Socialist programs all.
And it certainly didn’t help warn off the voters, did it?
So if it doesn’t work trying to associate Barack Obama with far leftwing politics, why not change tactics and associate him with far rightwing politics?
Why not compare Barack Obama to Italian fascist dictator Benito Mussolini? Why not?
So that’s exactly with former Michigan GOP chairman Saul Anuzis decided to do, and used this as his rationale.
“‘We’ve so overused the word ‘socialism’ that it no longer has the negative connotation it had 20 years ago, or even 10 years ago,’ Mr. Anuzis said. ‘Fascism — everybody still thinks that’s a bad thing.’”

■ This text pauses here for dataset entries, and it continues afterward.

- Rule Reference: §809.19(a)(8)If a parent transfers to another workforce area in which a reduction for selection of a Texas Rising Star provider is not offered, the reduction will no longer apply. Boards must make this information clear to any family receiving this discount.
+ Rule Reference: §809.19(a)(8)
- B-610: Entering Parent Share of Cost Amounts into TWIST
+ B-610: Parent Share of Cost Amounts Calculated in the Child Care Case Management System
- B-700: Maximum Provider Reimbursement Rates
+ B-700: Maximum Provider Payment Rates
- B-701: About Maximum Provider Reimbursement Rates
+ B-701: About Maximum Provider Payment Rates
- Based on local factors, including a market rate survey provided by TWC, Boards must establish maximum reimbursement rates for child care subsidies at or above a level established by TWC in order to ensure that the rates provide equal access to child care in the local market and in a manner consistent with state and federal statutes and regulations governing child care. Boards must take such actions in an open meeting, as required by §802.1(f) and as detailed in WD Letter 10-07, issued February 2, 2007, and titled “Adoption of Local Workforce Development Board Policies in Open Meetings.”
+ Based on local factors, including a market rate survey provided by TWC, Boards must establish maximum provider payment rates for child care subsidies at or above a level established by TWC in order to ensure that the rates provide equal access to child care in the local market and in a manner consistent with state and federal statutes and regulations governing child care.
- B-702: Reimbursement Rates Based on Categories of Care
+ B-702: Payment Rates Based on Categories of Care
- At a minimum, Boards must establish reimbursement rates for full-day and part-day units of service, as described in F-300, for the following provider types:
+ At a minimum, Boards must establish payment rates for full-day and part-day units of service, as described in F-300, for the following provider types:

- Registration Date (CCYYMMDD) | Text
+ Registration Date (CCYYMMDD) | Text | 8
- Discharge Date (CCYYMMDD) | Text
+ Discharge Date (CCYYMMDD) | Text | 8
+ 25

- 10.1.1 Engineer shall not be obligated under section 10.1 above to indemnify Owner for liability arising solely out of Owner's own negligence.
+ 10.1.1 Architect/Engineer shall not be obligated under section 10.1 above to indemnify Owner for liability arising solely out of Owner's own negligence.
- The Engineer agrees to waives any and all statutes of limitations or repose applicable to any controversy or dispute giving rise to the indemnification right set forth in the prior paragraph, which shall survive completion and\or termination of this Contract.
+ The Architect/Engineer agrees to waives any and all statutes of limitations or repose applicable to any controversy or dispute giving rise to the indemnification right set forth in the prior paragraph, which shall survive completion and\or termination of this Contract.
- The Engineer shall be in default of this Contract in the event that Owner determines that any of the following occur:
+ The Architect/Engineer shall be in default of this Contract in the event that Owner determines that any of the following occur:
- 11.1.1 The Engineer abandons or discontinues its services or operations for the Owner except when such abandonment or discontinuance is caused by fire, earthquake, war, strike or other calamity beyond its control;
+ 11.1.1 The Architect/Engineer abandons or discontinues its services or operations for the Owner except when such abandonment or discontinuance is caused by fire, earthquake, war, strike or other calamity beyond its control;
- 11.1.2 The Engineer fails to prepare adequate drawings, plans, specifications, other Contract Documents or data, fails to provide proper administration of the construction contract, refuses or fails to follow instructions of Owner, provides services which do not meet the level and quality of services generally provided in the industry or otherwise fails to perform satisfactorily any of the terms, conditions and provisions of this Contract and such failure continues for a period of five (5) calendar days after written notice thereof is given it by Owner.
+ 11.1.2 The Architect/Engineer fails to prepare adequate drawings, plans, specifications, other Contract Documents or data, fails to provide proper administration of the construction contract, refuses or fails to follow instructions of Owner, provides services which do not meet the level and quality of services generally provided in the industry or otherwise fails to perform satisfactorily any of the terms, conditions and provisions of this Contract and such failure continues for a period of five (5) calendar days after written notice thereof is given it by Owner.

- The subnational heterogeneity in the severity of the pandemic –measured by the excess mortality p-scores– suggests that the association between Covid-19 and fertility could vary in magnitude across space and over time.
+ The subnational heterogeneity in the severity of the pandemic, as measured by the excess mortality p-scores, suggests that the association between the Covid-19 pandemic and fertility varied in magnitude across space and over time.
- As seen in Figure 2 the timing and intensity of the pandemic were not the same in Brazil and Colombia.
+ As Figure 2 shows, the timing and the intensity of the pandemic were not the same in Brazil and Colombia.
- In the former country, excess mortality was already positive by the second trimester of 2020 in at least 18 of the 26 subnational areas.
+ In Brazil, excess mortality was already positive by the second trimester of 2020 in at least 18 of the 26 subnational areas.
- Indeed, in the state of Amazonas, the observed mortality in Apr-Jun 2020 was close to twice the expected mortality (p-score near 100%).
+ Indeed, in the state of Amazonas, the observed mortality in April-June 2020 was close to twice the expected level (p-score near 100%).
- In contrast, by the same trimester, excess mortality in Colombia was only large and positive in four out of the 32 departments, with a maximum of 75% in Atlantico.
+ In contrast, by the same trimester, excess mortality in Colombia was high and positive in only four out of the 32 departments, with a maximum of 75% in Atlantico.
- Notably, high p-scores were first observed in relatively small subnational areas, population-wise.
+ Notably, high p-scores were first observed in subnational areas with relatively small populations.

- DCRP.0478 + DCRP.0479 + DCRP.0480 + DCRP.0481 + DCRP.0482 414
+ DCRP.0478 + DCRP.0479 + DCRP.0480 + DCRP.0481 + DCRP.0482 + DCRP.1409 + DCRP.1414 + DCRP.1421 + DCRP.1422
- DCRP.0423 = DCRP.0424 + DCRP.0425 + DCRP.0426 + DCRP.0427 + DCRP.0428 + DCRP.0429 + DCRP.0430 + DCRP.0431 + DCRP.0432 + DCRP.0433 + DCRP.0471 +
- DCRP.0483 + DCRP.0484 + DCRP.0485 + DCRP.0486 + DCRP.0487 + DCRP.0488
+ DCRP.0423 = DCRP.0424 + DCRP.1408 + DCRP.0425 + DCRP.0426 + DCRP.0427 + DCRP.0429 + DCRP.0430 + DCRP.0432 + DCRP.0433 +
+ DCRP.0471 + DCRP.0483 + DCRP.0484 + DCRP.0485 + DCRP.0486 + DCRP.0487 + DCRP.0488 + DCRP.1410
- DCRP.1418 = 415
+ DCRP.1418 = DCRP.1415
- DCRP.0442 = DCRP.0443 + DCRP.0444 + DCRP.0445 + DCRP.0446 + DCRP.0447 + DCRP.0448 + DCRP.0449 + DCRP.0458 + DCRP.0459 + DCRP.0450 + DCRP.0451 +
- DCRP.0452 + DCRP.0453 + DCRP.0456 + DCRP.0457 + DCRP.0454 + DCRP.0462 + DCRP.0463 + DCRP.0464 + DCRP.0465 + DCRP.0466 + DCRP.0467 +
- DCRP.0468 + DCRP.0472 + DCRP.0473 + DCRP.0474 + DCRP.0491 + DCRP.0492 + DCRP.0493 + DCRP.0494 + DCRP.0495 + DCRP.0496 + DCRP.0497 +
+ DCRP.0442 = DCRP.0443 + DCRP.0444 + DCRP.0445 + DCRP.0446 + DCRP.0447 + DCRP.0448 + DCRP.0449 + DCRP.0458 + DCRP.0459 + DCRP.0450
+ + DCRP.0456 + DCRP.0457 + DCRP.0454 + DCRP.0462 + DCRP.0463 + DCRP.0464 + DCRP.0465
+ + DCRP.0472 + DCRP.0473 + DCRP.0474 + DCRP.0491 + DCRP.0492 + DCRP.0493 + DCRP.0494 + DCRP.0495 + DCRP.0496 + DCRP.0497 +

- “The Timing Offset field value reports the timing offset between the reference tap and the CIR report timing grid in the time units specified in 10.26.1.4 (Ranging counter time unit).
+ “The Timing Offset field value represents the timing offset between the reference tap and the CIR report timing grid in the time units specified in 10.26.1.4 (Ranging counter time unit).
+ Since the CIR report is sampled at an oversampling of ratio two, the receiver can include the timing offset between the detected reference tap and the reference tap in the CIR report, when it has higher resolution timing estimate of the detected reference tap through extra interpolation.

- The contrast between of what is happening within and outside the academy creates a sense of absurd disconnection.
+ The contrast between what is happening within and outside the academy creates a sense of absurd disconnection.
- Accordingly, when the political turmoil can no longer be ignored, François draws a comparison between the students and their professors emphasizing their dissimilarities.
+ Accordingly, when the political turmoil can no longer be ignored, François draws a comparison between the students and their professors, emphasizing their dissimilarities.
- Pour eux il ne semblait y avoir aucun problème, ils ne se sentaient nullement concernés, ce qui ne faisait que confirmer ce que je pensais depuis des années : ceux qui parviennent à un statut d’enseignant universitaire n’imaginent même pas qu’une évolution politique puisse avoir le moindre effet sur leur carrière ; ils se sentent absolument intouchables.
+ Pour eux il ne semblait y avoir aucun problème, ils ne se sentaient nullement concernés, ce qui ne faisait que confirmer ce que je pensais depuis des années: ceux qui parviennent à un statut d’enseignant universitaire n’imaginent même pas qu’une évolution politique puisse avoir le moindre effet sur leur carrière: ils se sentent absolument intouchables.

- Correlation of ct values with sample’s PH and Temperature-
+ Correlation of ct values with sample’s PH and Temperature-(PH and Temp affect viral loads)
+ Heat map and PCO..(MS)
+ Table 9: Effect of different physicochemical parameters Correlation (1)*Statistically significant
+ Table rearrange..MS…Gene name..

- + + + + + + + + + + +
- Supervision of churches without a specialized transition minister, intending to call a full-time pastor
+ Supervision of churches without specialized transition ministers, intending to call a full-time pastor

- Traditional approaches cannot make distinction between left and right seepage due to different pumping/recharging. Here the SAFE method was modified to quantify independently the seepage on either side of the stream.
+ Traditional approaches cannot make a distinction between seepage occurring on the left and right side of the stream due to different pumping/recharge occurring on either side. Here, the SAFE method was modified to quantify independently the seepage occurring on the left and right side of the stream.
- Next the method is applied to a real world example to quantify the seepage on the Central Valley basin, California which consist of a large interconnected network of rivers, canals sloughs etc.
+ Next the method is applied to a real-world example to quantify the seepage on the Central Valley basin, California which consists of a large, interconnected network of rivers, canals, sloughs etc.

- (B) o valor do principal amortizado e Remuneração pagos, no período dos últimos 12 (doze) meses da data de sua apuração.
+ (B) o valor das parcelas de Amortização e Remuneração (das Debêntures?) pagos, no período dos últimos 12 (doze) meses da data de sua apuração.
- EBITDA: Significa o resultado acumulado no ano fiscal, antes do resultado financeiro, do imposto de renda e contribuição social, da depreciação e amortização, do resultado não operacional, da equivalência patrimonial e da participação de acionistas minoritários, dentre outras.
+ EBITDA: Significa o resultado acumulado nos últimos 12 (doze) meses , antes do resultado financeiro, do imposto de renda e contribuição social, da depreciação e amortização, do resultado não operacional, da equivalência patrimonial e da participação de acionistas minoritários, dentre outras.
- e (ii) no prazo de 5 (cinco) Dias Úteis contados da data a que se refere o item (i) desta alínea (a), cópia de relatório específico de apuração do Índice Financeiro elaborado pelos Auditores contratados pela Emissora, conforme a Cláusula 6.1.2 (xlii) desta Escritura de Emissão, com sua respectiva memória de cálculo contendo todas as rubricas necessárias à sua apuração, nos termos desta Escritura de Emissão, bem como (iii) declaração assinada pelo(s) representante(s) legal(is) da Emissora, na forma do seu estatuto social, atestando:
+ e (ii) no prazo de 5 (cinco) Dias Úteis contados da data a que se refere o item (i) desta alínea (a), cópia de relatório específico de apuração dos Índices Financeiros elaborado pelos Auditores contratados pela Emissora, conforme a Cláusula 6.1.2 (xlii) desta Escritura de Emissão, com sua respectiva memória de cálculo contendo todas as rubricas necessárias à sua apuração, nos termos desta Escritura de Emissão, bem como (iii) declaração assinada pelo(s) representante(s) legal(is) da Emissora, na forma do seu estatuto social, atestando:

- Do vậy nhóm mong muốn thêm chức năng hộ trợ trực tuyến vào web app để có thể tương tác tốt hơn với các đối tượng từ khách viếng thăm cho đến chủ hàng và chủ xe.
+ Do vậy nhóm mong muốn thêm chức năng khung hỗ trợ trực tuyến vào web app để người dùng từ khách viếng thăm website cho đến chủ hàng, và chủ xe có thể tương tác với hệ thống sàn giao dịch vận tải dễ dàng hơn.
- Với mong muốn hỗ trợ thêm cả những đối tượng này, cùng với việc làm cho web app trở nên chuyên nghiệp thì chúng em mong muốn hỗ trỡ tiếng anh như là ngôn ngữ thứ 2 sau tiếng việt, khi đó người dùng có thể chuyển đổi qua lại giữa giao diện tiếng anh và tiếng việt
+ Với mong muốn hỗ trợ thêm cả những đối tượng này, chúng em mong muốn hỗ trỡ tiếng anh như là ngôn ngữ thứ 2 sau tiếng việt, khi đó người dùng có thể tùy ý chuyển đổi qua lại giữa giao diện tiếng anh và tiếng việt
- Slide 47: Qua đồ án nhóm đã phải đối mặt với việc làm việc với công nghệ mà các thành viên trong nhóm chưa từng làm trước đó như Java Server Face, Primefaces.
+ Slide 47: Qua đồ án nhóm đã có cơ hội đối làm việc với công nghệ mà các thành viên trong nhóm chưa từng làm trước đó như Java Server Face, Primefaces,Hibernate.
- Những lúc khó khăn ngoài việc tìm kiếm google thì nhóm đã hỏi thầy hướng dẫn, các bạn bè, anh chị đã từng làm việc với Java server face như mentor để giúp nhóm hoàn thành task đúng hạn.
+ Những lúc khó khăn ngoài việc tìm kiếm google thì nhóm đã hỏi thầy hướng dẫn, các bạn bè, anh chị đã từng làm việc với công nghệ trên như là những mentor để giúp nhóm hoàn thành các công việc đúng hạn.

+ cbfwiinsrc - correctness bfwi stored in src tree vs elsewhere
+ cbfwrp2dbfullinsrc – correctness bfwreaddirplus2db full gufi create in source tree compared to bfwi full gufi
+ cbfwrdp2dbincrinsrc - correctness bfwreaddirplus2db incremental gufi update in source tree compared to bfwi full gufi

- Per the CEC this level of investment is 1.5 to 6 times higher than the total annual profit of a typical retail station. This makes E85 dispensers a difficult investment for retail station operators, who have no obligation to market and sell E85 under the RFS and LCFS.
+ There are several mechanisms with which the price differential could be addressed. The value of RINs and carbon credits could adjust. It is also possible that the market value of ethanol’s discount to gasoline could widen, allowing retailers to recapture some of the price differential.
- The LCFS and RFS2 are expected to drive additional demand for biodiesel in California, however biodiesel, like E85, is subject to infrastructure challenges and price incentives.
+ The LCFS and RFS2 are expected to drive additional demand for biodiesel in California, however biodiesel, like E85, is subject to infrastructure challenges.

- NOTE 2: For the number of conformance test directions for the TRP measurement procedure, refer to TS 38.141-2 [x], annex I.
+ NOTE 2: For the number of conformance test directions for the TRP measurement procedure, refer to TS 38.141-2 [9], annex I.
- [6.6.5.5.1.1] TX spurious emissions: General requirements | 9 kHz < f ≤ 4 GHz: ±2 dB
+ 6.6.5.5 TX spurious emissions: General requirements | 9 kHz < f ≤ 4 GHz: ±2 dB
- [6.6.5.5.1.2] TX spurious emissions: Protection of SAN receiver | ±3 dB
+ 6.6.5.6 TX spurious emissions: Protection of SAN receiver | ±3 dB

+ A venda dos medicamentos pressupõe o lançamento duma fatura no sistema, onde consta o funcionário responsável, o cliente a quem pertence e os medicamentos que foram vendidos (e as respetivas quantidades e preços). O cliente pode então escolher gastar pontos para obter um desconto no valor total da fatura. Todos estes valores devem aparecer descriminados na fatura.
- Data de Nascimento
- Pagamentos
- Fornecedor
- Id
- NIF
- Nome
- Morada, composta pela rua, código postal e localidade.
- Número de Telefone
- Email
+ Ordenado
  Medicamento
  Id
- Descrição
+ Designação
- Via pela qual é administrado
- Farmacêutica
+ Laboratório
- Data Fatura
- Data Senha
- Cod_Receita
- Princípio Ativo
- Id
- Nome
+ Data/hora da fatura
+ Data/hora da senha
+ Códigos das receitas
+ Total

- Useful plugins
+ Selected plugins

Well heck, at least he’s honest.
He’s even a little analytical about it, about how the term needs to be dressed up the correct way in order not to sound like a psychotic person:
“‘It’s politically very incorrect only because we’re not used to it,’ concluded Mr. Anuzis, who recently joined American Solutions for Winning the Future, a group led by Newt Gingrich, a former House speaker. But he acknowledged, ‘You’ve got to be careful using the term ‘economic fascism’ in the right way, so it doesn’t come off as extreme.’”
Trouble is, some were not listening when he threw out those caveats.
From the Montgomery Advertiser:
“If you think I am overreacting, you merely have to look at what leaders of his ilk have done throughout history to gain and maintain power. Yes, he is charismatic and convincing to many. Although I do not intend to link his motives directly, so was Hitler.”
Or as caught on camera at a TEA party:
I found a few more websites, some “waaaay out there” blogs but am going to opt out of linking to them because some of these people look like they are seriously unbalanced. Which is the problem with throwing wild things like this out there in the first place.
Some people see it for what it is: political rhetoric.
Some people believe every single word.